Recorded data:

= Beginning of Section =

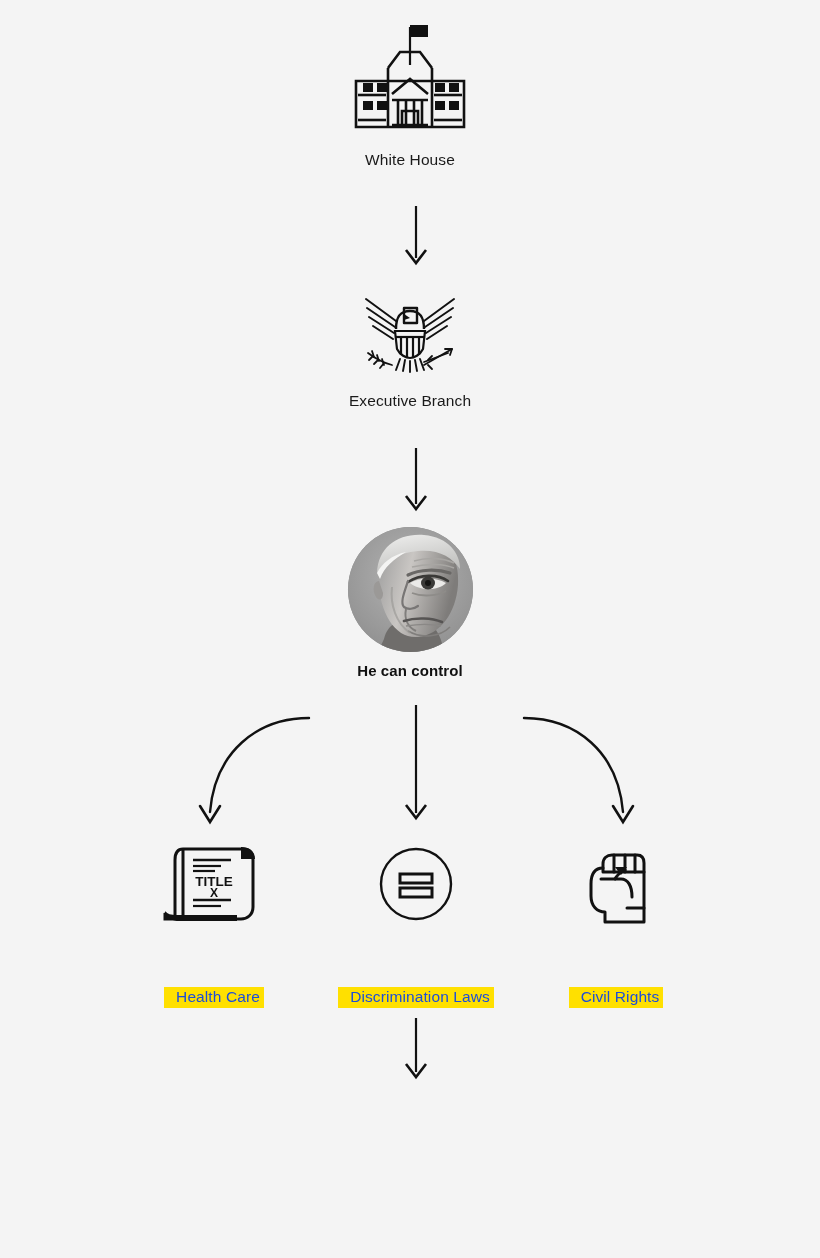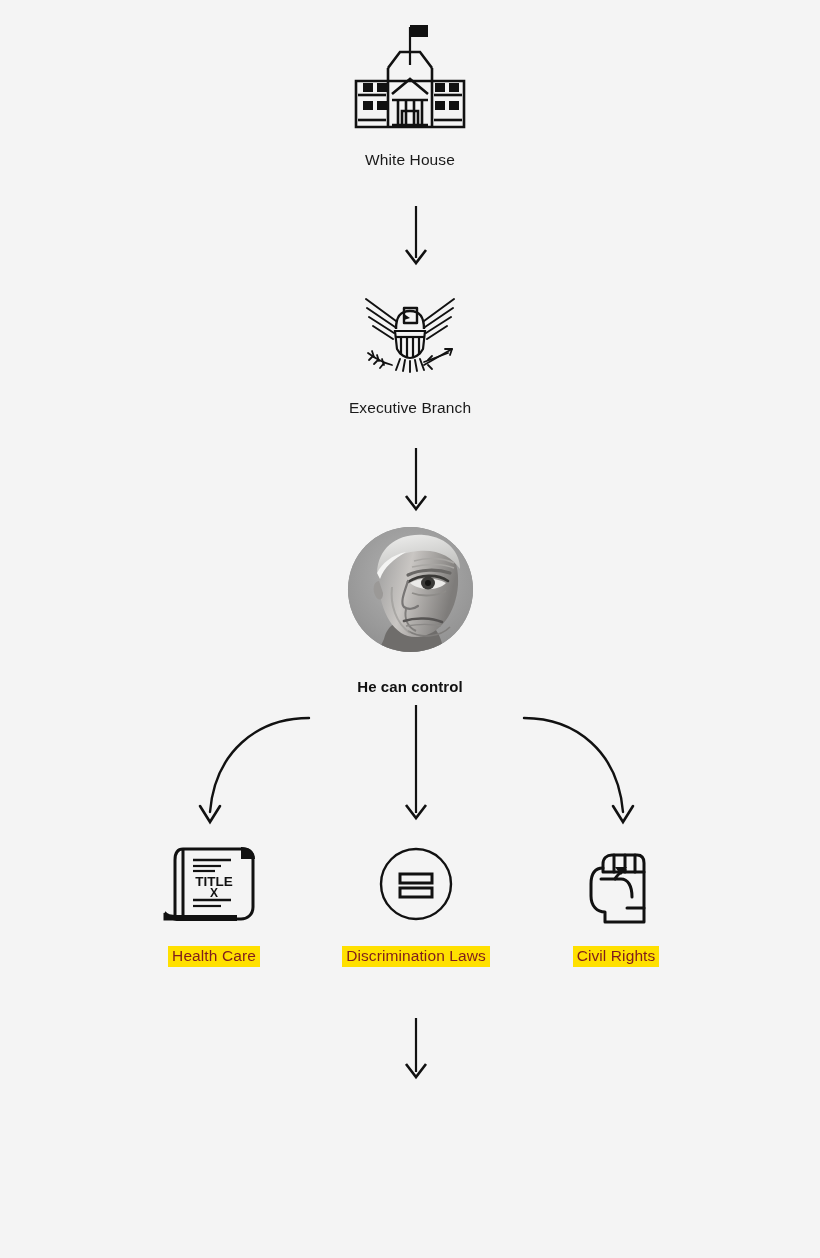--- a/index.html
+++ b/index.html
@@ -58,7 +58,7 @@
   
   #exec-branch-node { left: 310px; top: 288px; width: 200px; }
   #exec-branch-node .icon-wrap { height: 92px; }
-  #exec-branch-node .node-label { margin-top: 19px; text-align: center; }
+  #exec-branch-node .node-label { margin-top: 12px; text-align: center; }
 
   
   #person-node { left: 310px; top: 527px; width: 200px; }

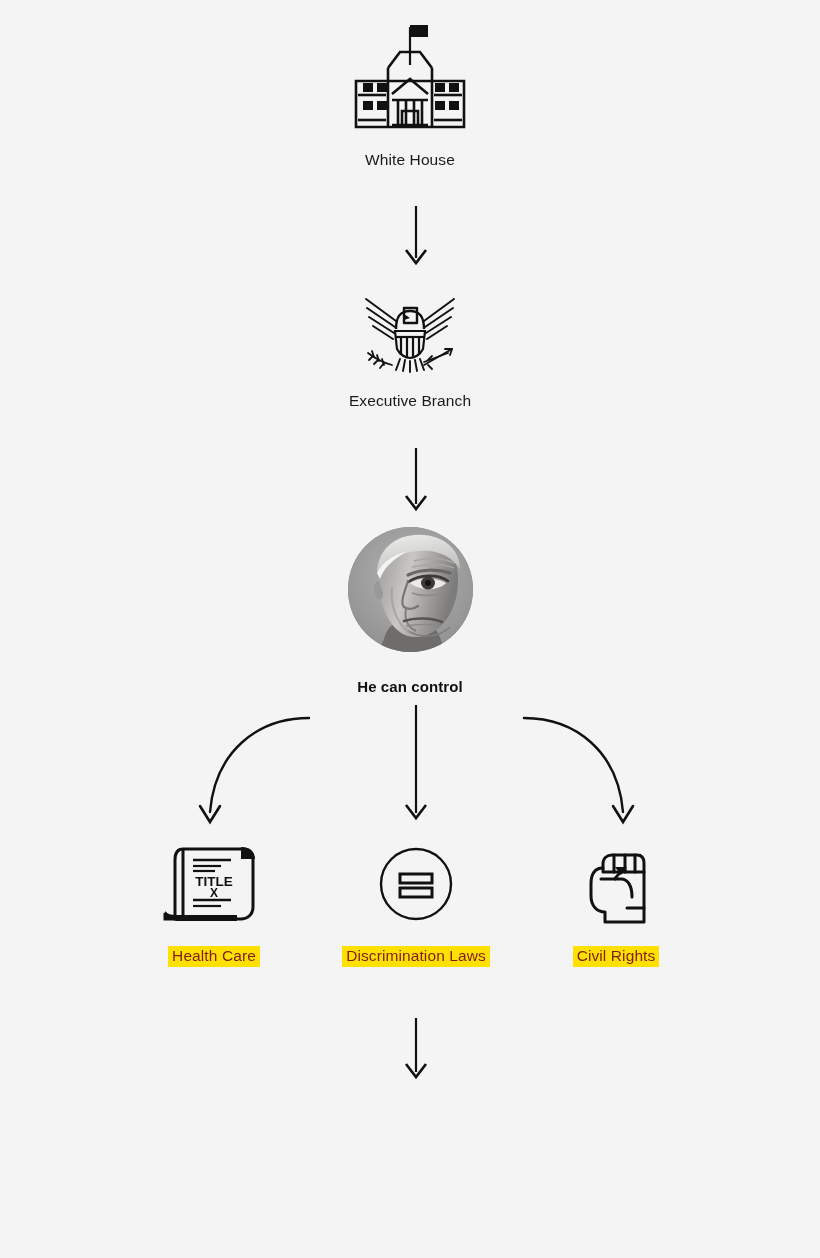--- a/index.html
+++ b/index.html
@@ -63,7 +63,7 @@
   
   #person-node { left: 310px; top: 527px; width: 200px; }
   #person-node .icon-wrap { height: 125px; }
-  #person-node .node-label { margin-top: 26px; }
+  #person-node .node-label { margin-top: 10px; }
 
   .portrait {
     width: 125px;

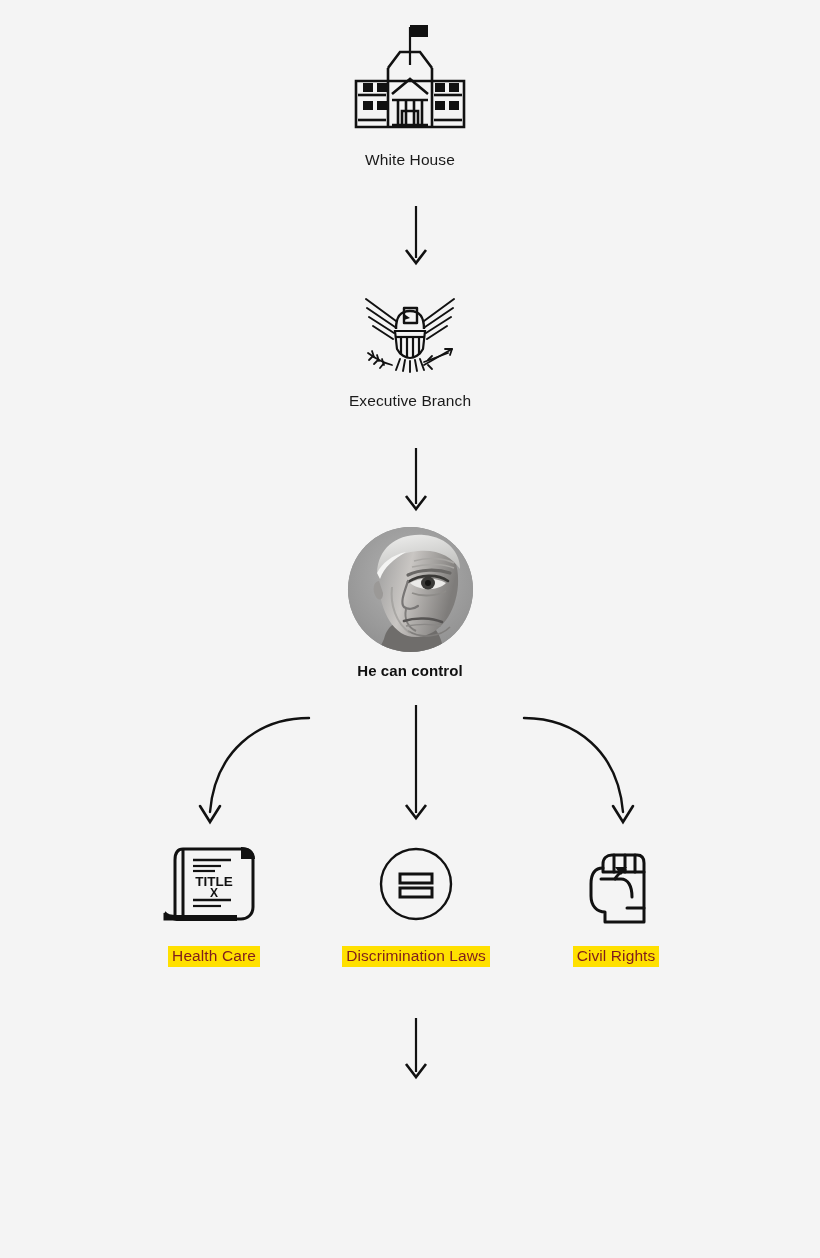--- a/index.html
+++ b/index.html
@@ -45,9 +45,10 @@
   .hl {
     display: inline-block;
     background: #ffe000;
-    padding: 1px 4px 2px 4px;
-    color: #7f1d1d;
+    padding: 1px 4px 2px 12px;
+    color: #1d4ed8;
     font-size: 15.5px;
+    margin-top: 41px;
   }
 
   

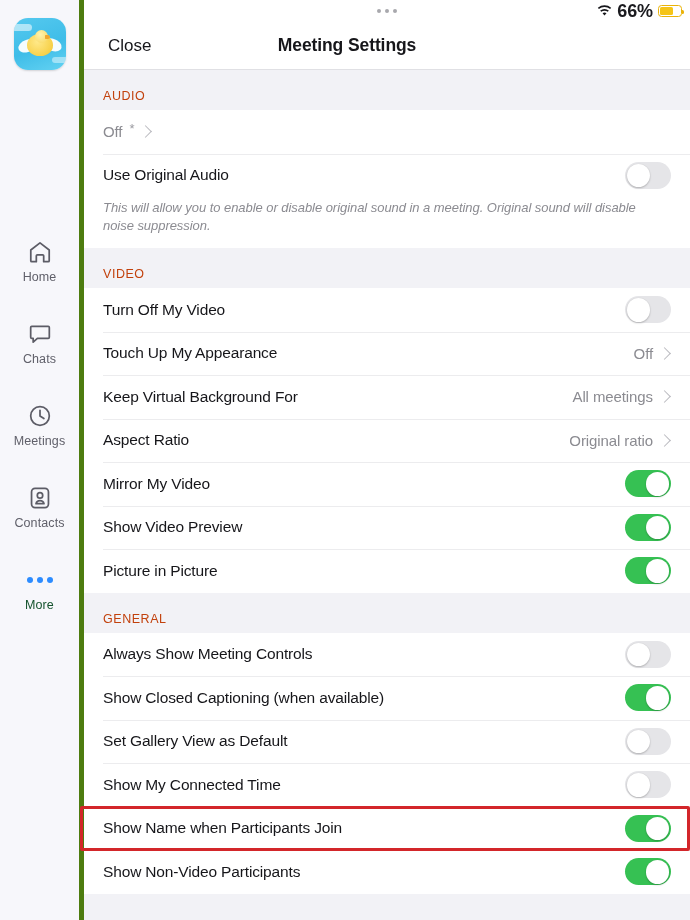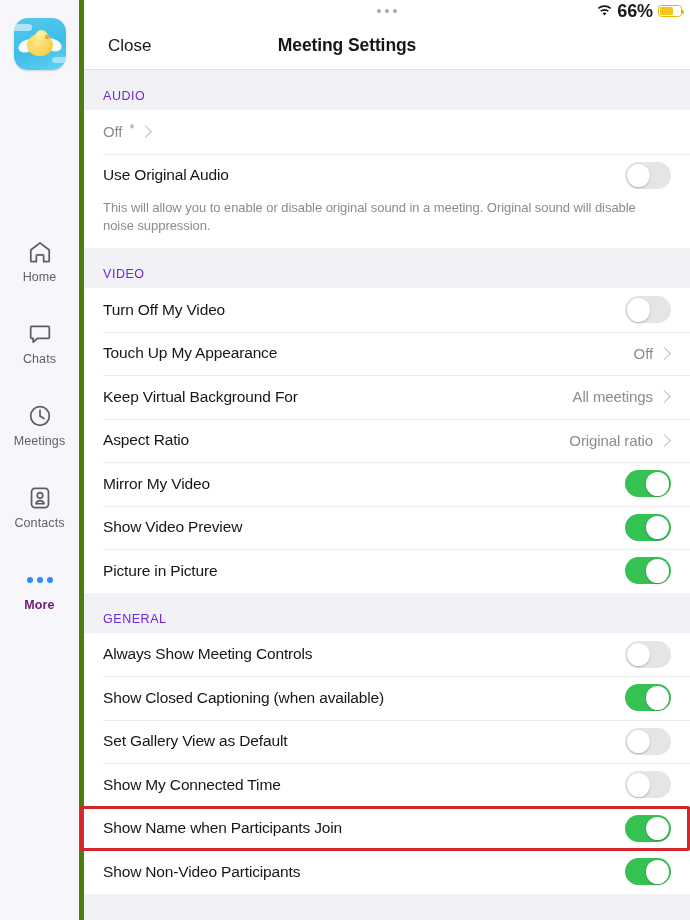--- a/index.html
+++ b/index.html
@@ -216,7 +216,7 @@
   }
   .section-head {
     font-size:12.5px;
-    color:#6d28d9;
+    color:#c2410c;
     letter-spacing:.55px;
     padding:17px 0 7px 19px;
     height:40px;

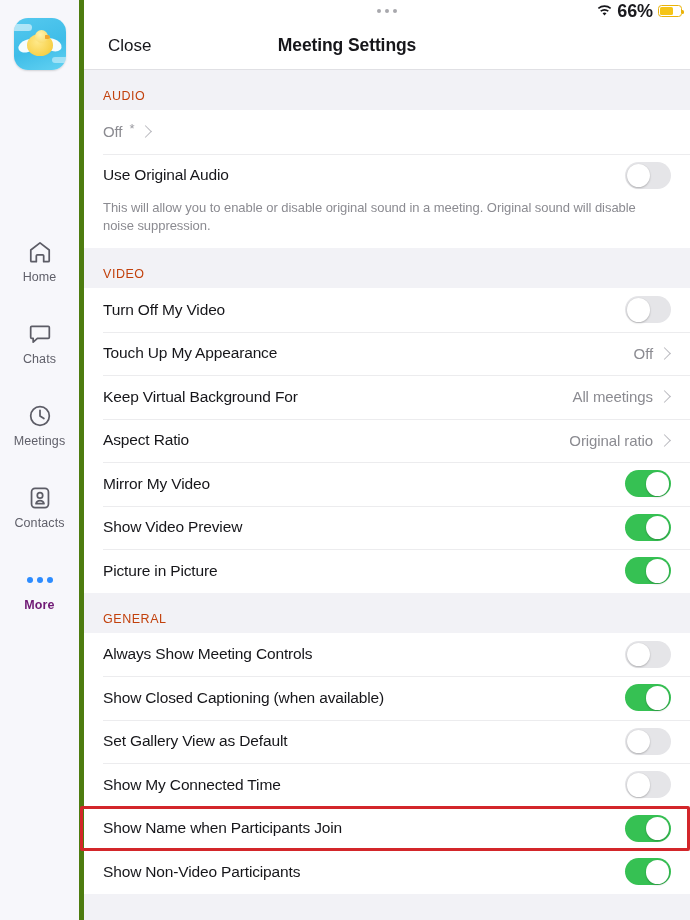--- a/index.html
+++ b/index.html
@@ -274,6 +274,7 @@
     color:#8b8b91;
     padding:2px 30px 13px 19px;
     letter-spacing:-.05px;
+    font-style:italic;
   }
 
   

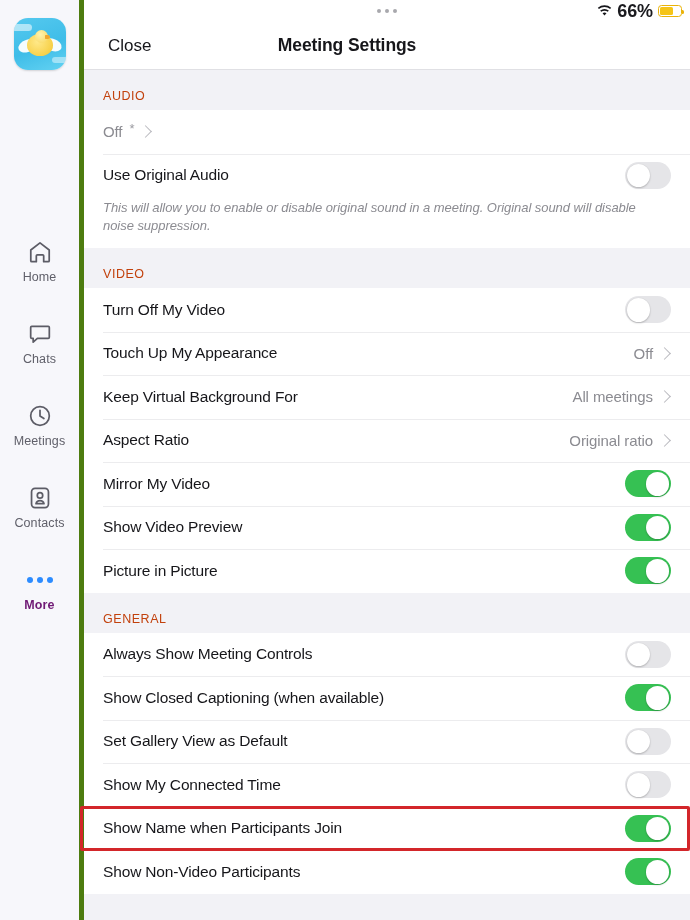--- a/index.html
+++ b/index.html
@@ -110,7 +110,7 @@
     color:#60606a;
     letter-spacing:.1px;
   }
-  .nav-item.active .lbl { color:#701a75;font-weight:bold; }
+  .nav-item.active .lbl { color:#14532d; }
   .nav-item svg { display:block; }
 
   .dots3 {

= End of Section =

Instructions for the task:
Only lines with the word "text" are wanted. Find and copy them from the records above.

Your response:
-  #exec-branch-node .node-label { margin-top: 19px; text-align: center; }
+  #exec-branch-node .node-label { margin-top: 12px; text-align: center; }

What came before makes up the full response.